Interpretability and accuracy are often in tension. In regulated domains or educational settings, a simpler model may be preferable even if it performs slightly worse. In critical classification tasks (like medical triage or safety systems), both high interpretability and performance may be required.

Engineering Application(s) Examples#

General Observations Regarding Random Forests#

Pros:#

  • this algorithm can solve both type of problems i.e. classification and regression and does a decent estimation at both fronts.

  • It is effective in high dimensional spaces.

  • One of the most essential benefits of Random forest is, the power to handle large data sets with higher dimensionality. It can handle thousands of input variables and identify most significant variables so it is considered as one of the dimensionality reduction methods.
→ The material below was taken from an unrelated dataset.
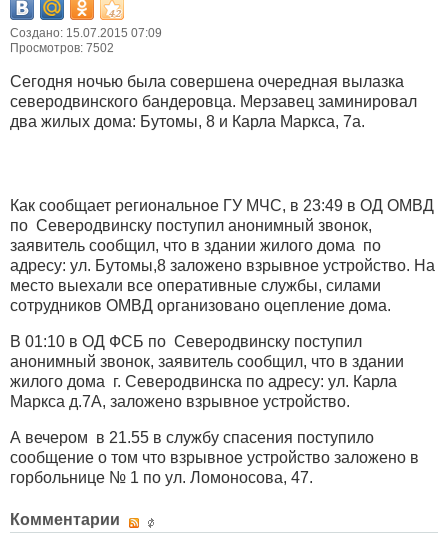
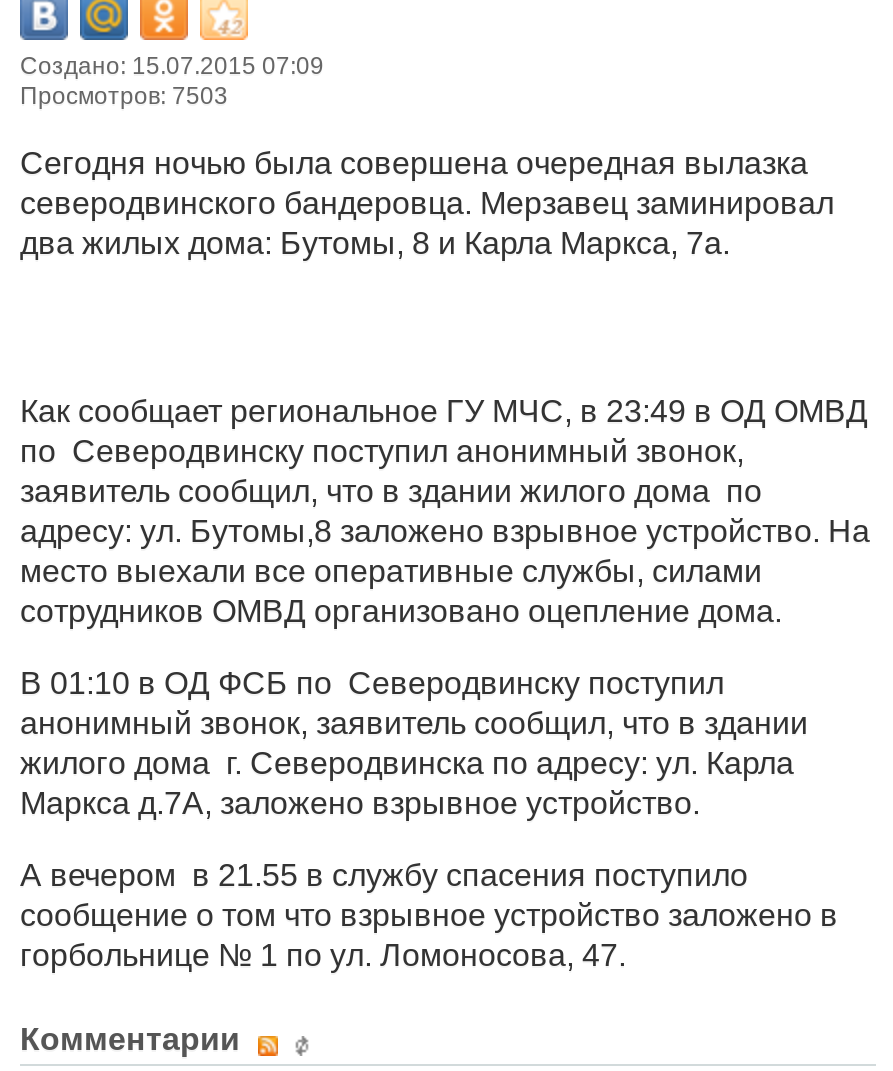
- Просмотров: 7502
+ Просмотров: 7503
Further, the model outputs Importance of variable, which can be a very handy feature.

  • It has an effective method for estimating missing data and maintains accuracy when a large proportion of the data are missing.

  • It has methods for balancing errors in datasets where classes are imbalanced.

  • The capabilities of the above can be extended to unlabeled data, leading to unsupervised clustering, data views and outlier detection.

  • Both training and prediction are very fast, because of the simplicity of the underlying decision trees. In addition, both tasks can be straightforwardly parallelized, because the individual trees are entirely independent entities.**

  • The nonparametric model is extremely flexible, and can thus perform well on tasks that are under-fit by other estimators.

Cons:#

  • It surely does a good job at classification but not as good as for regression problem as it does not give continuous output. In case of regression, it doesn’t predict beyond the range in the training data, and that they may over-fit data sets that are particularly noisy.

  • Random Forest can feel like a black box approach for statistical modelers – you have very little control on what the model does. You can at best – try different parameters and random seeds!